The best of the first three tracks, however, is the one that Always On and How The Ranks Was Won sandwich: the slyly staccato, simultaneously subtle and confident, guitar riff-driven Charm, which does to the listener exactly what the title promises. Like Villagers did so effectively on the best tracks of this year’s great {Awayland}, Charm seamlessly incorporates electronic flourishes into indie folk and/or rock to create a confident aesthetic that, if incorporated more and diversely throughout Saltwater, would have resulted in a truly great album.

Instead, too often on Saltwater, Brazos’ confused aesthetic distracts from the pop delight and even complexity the band tries to achieve. Deeper Feelings juxtaposes clear vocals with guitar that’s somewhere in between dream pop and shoegaze. Perhaps, with Deeper Feelings, Brazos was trying too hard, resulting in an inconsistent, muddled sound. And while Vampire Weekend knew when and where to add singular blips and bleeps throughout their new album Modern Vampires Of The City, the synthy “whoops” throughout One Note Pillow stand out annoyingly, perhaps ironically making it the only note you hear. And the weakest track on Saltwater is the obnoxiously-titled bossa nova track Valencia, whose bourgeois, yuppie sound only gives way in favour of a bouncy, rising, non-traditional time signature-laden chorus that just makes you want to listen to Cate Le Bon’s superior Falcon Eyed instead.

Disappointments aside, Saltwater ends on a promising note with its title track, which, again, may not stray from the Brooklyn circa 2009 aesthetic, but effectively uses the inherent epicness of the Moby Dick story and its narrator, Ishmael, to contrast the song’s lack of arc. The title track never swells into an exhilarating climax like Local Natives’ Sun Hands; rather, its guitar, percussion, synths and organs at most rise to a riffy, Southern Point-esque chorus. After four minutes, the title track veers into one that, much like another great Grizzly Bear song Sleeping Ute, ends with gorgeous acoustic guitar plucks. And the greatness of the title track even makes you forgive the underwhelming, too-straightforward actual closer, Long Shot.
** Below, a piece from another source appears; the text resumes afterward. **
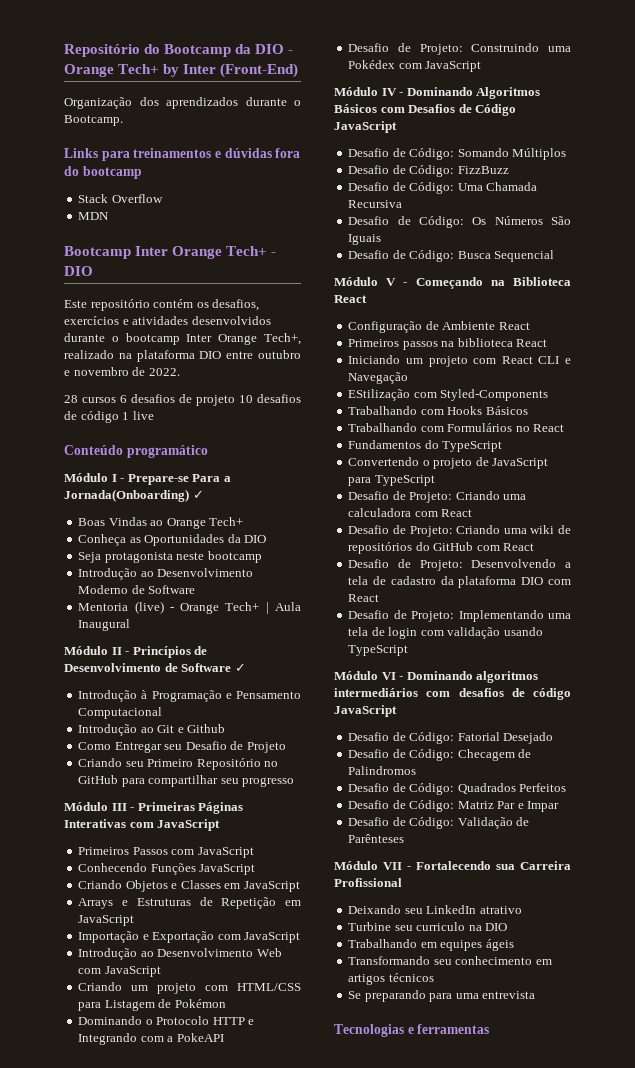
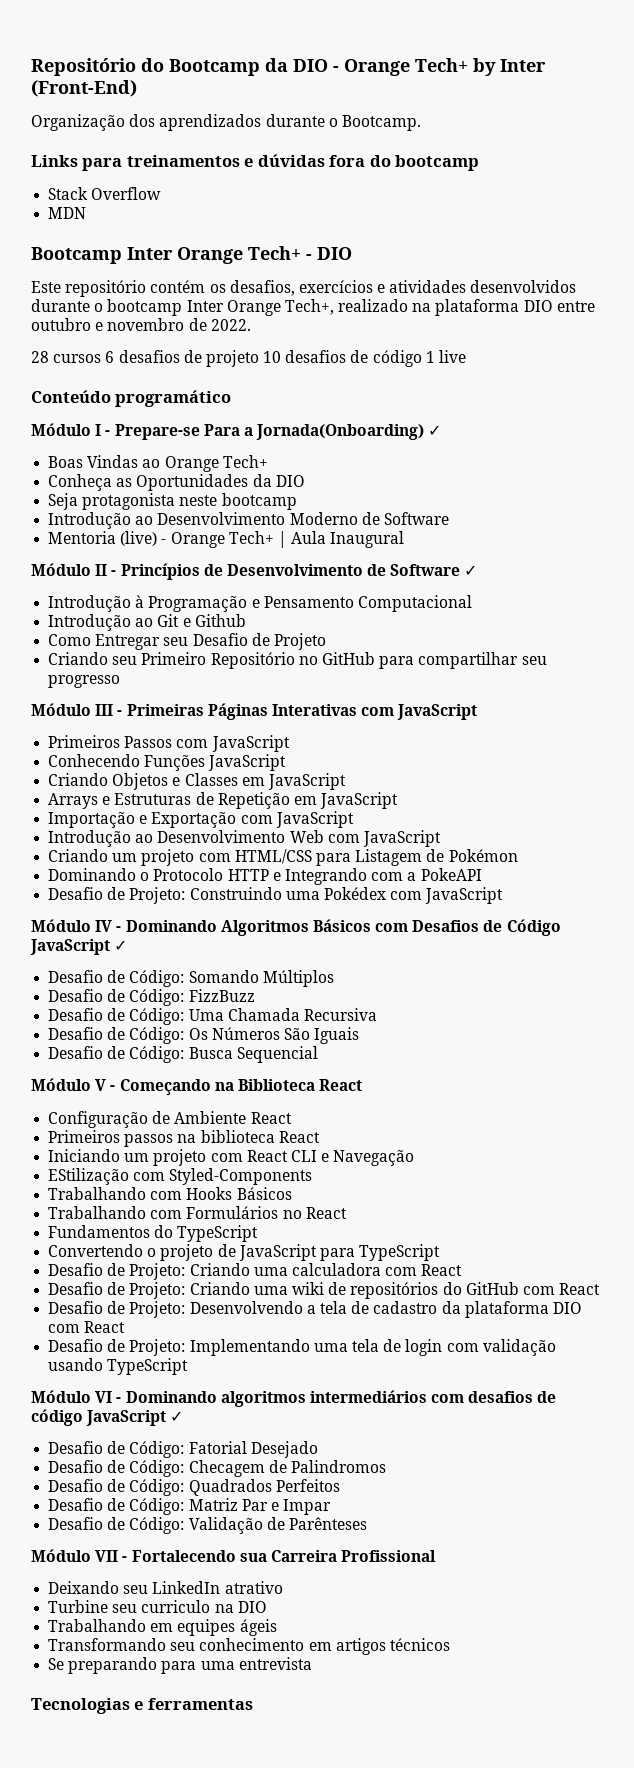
(397, 127) none -> [114,940,128,951] ✓
(397, 711) none -> [170,1411,184,1422] ✓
Overall however, listening to Saltwater you realise that, while the album contains nothing seriously off-putting, you grow tired of Brazos’ style when listening to it. Over the period of just over 40 minutes, Brazos effectively recap the baroque indie of the past half-decade, a style from which, unfortunately for Brazos, most of the bands they’re channeling have moved on. More specifically, while, say, Veckatimest is an album that’s both lasting and very indicative of a moment in time, Saltwater represents a copycat trend that was already starting in late 2009/early 2010 with Local Natives’ Gorilla Manor. That Brazos are doing it in 2013 wouldn’t matter as much if, simply, their songs were better.